A hospital policy, titled "PHYSICIAN ORDERS/MEDICATION DELIVERY, APPLIES TO RESPIRATORY THERAPY" dated 3/22/10, contained cleaning instructions for the SVN equipment as follows: "Unscrew the nebulizer cap and bottle. Wash all components in warm soapy water and rinse well. Air dry or hand dry with a clean, lint free cloth." The policy did not include instructions related to the frequency of cleaning the equipment.

During an interview on 8/07/12 beginning at 11:00 AM, the RT confirmed she had placed the SVN equipment directly into the plastic bag without cleaning it. She stated she did not rinse or clean the equipment after use. The RT reviewed the policy, and confirmed the policy did not include a frequency for cleaning the equipment.

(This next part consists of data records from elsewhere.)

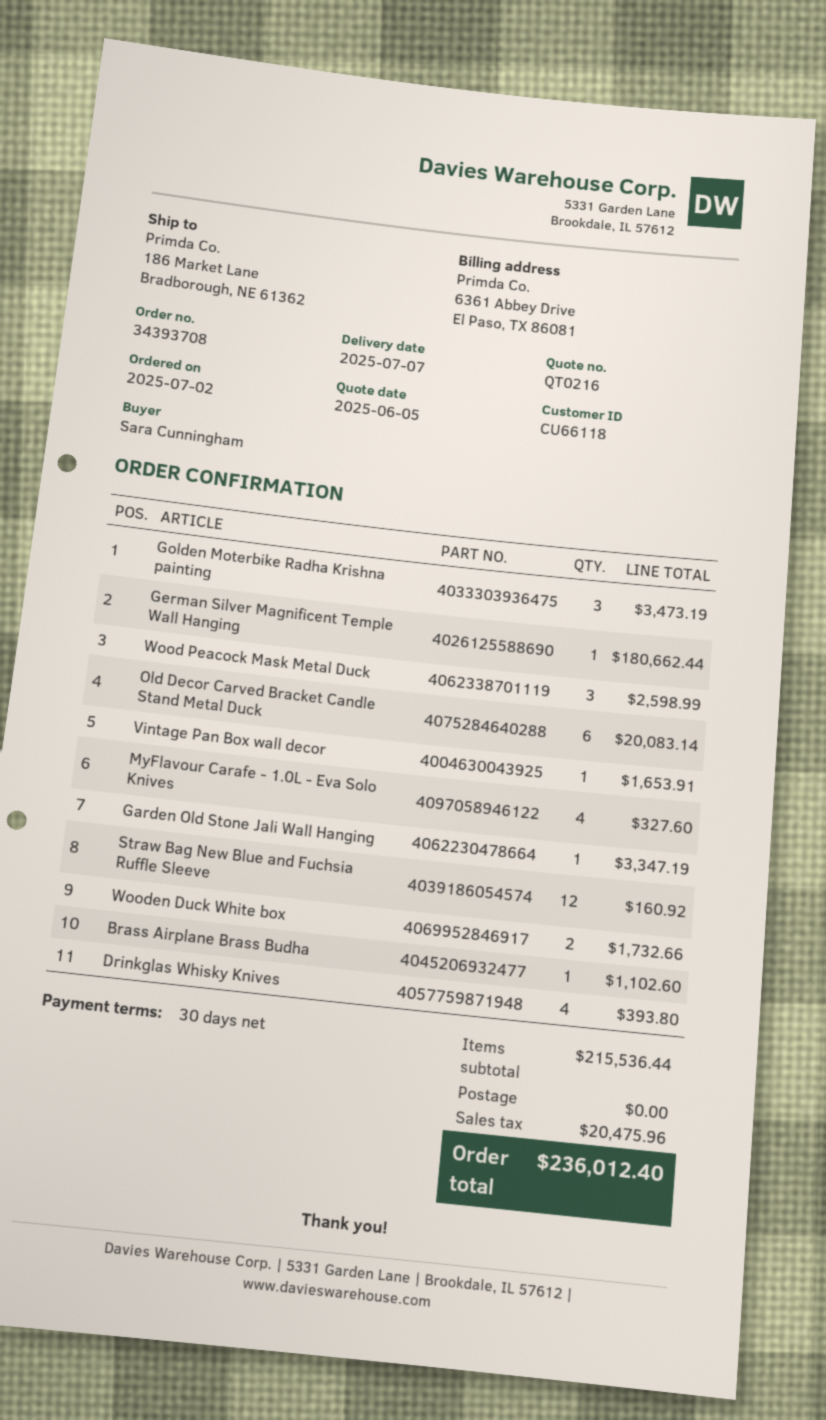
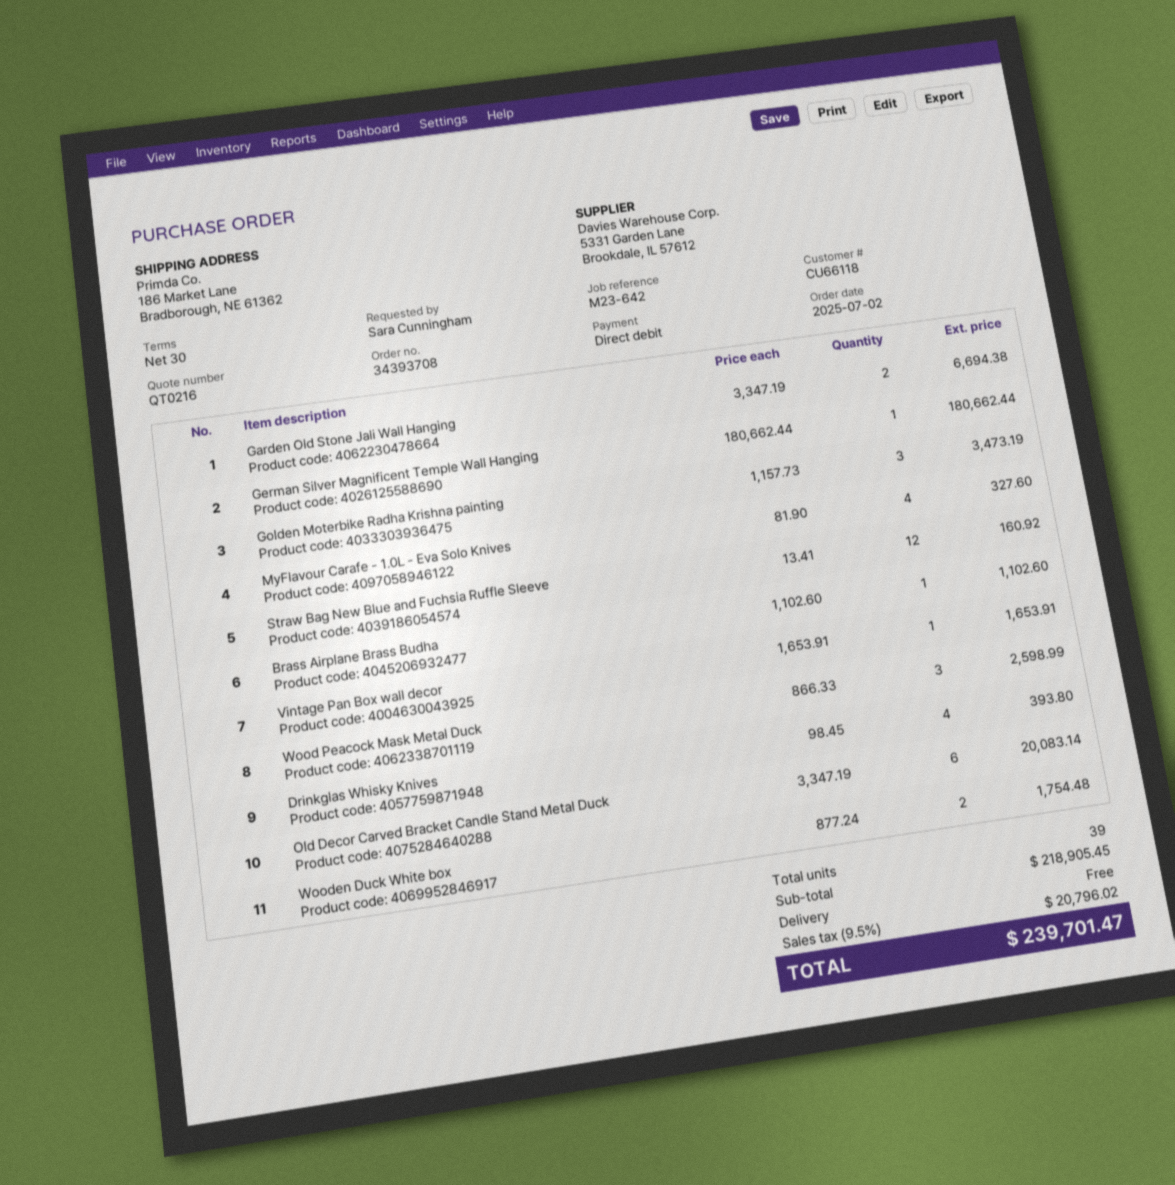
Garden Old Stone Jali Wall Hanging: 1 for 3347.19 -> 2 for 6694.38
Wooden Duck White box: 2 for 1732.66 -> 2 for 1754.48
subtotal: 215536.44 -> 218905.45
tax: 20475.96 -> 20796.02
total: 236012.40 -> 239701.47

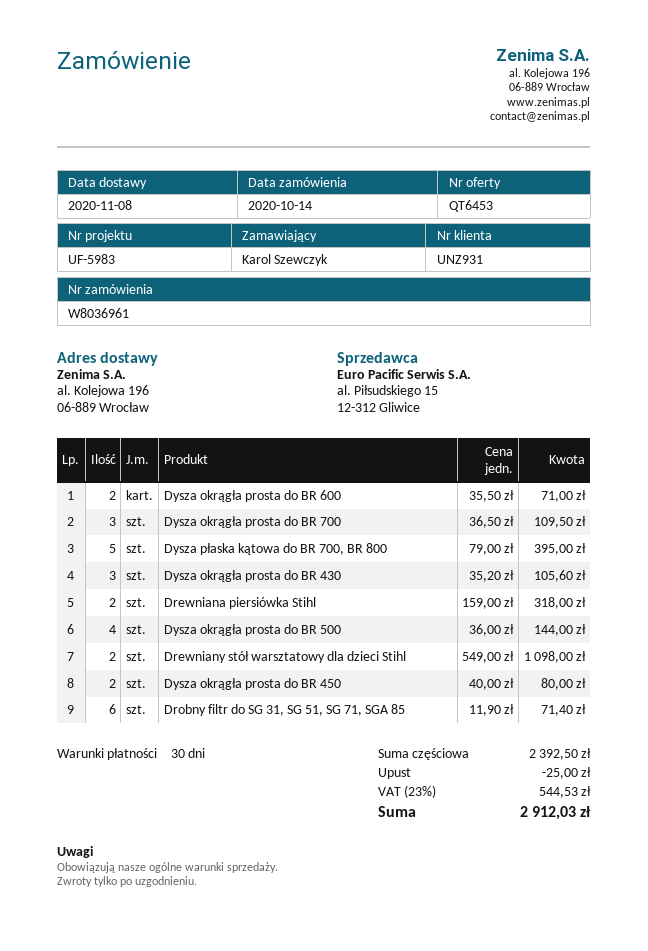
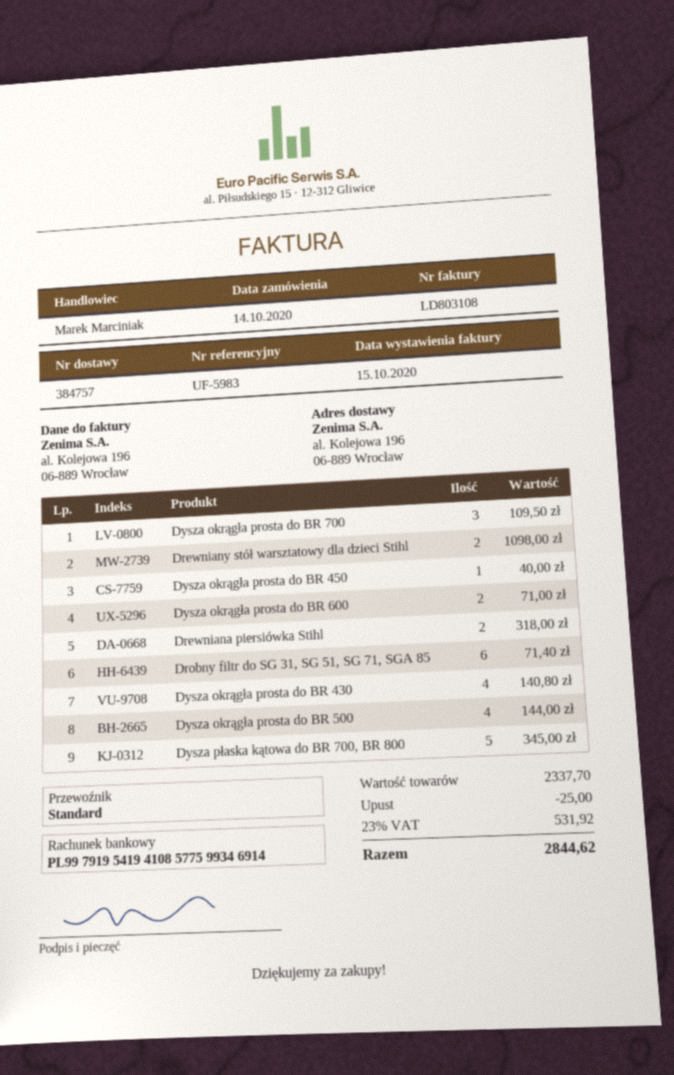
Dysza płaska kątowa do BR 700, BR 800: 5 for 395.00 -> 5 for 345.00
Dysza okrągła prosta do BR 430: 3 for 105.60 -> 4 for 140.80
Dysza okrągła prosta do BR 450: 2 for 80.00 -> 1 for 40.00
subtotal: 2392.50 -> 2337.70
tax: 23% = 544.53 -> 23% = 531.92
total: 2912.03 -> 2844.62

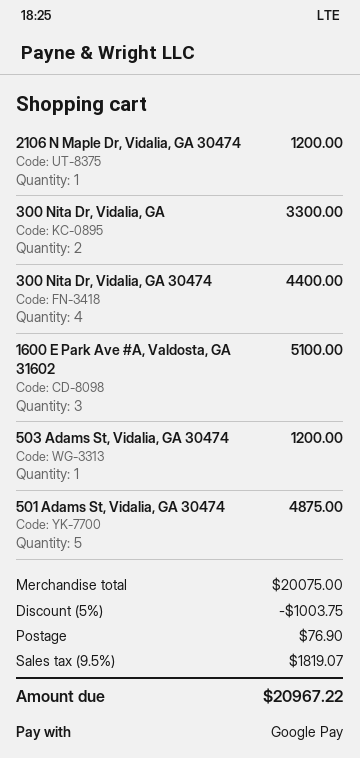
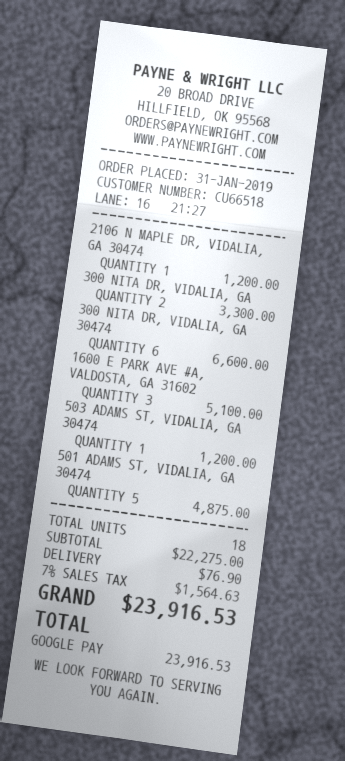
300 Nita Dr, Vidalia, GA 30474: 4 for 4400.00 -> 6 for 6600.00
subtotal: 20075.00 -> 22275.00
discount: 5% = 1003.75 -> none
tax: 9.5% = 1819.07 -> 7% = 1564.63
total: 20967.22 -> 23916.53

During an interview on 8/07/12 beginning at 11:00 AM, the Director of Respiratory Therapy stated the policy was based on AARC Clinical Practice Guidelines, dated 1996. He printed a copy, titled "Selection of Device, Administration of Bronchodilator, and Evaluation of Response to Therapy in Mechanically Ventilated Patients." The guidelines included directions as follows: "Nebulizers should be changed or sterilized at conclusion of dose administration." Additionally, the guidelines stated "...change the nebulizer every 24 hours." The Director of Respiratory Therapy stated his department staff did not clean the nebulizer after use, and routinely changed the nebulizers on a weekly basis, rather than every 24 hours.

The facility did not develop a system for cleaning the SVN equipment between use.